===== MATERIAL FOR THE TASK
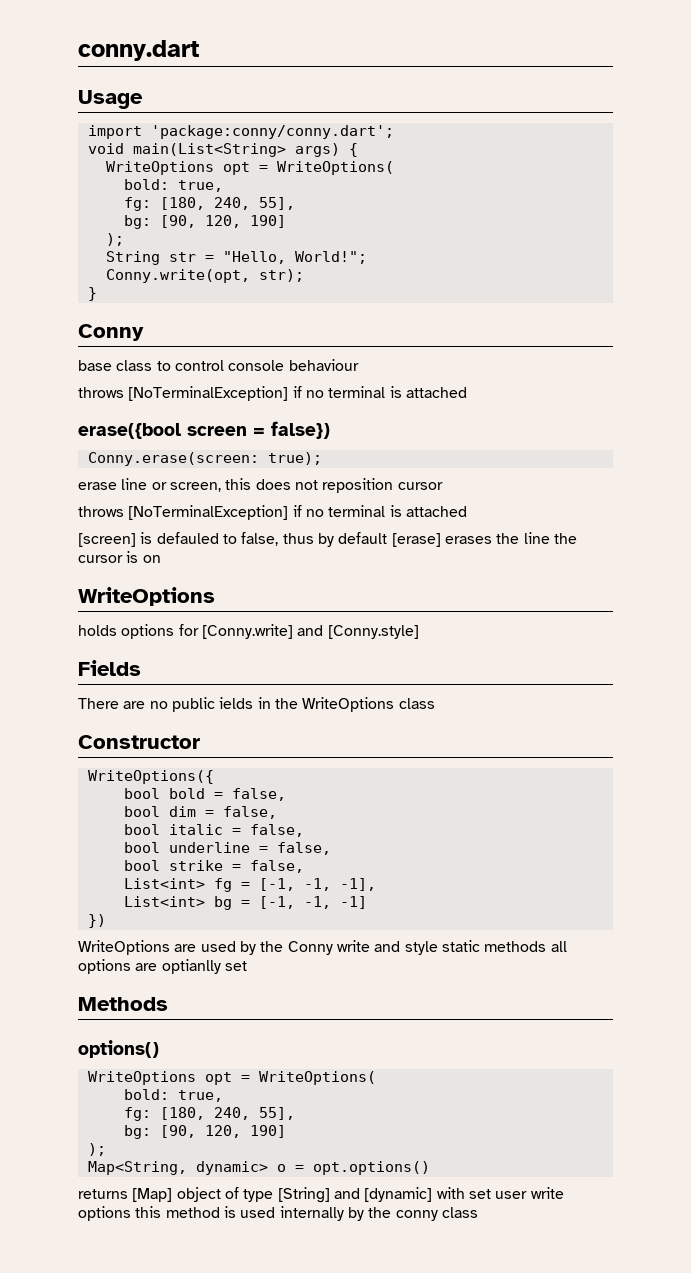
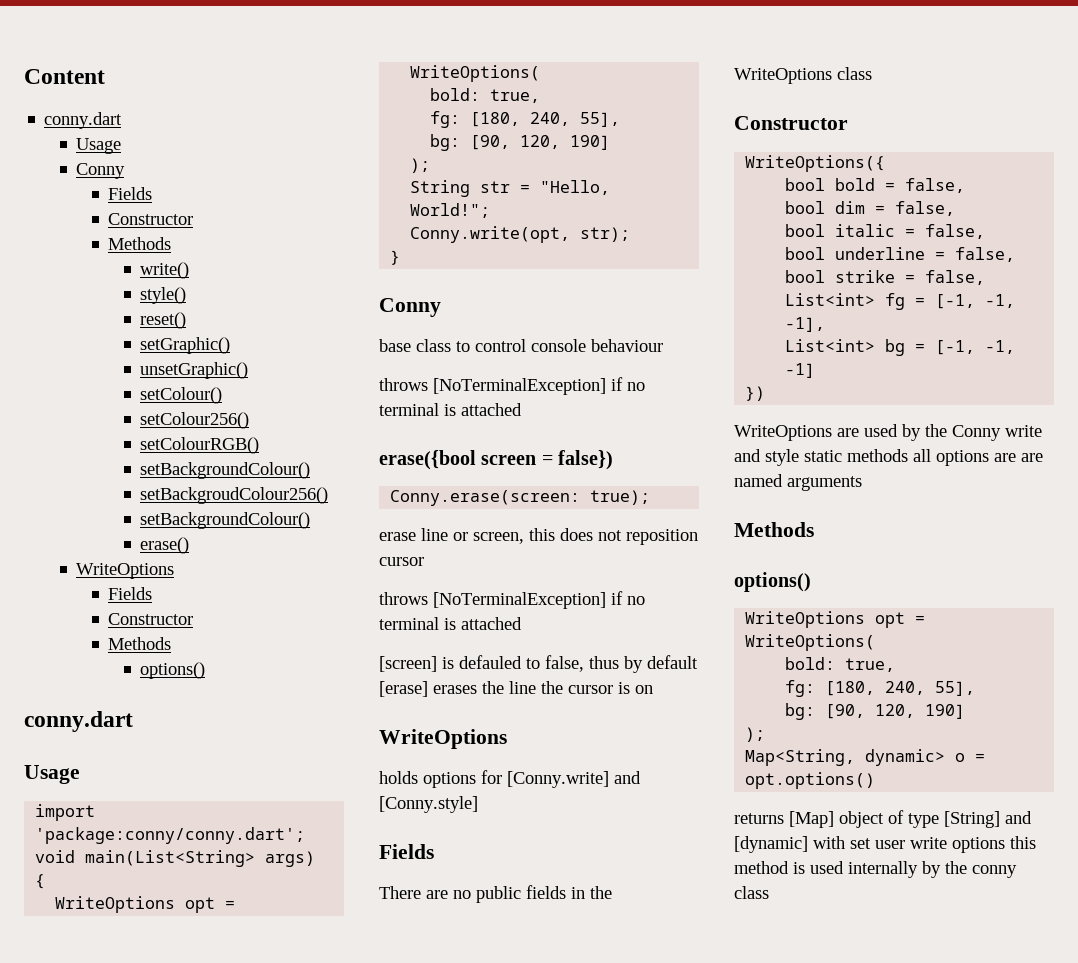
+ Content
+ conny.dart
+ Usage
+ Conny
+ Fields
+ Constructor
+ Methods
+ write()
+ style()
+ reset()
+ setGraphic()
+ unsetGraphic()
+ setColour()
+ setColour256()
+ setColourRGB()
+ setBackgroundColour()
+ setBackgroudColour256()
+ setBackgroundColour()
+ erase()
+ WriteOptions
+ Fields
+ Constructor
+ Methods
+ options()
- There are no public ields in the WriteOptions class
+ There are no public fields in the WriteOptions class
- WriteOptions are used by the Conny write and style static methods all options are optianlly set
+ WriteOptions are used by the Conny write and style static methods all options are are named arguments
==========
_WORK ITEM:_ Reproduce all the material exactly, omitting images.

_ANSWER SECTION:_
+ Content
+ conny.dart
+ Usage
+ Conny
+ Fields
+ Constructor
+ Methods
+ write()
+ style()
+ reset()
+ setGraphic()
+ unsetGraphic()
+ setColour()
+ setColour256()
+ setColourRGB()
+ setBackgroundColour()
+ setBackgroudColour256()
+ setBackgroundColour()
+ erase()
+ WriteOptions
+ Fields
+ Constructor
+ Methods
+ options()
- There are no public ields in the WriteOptions class
+ There are no public fields in the WriteOptions class
- WriteOptions are used by the Conny write and style static methods all options are optianlly set
+ WriteOptions are used by the Conny write and style static methods all options are are named arguments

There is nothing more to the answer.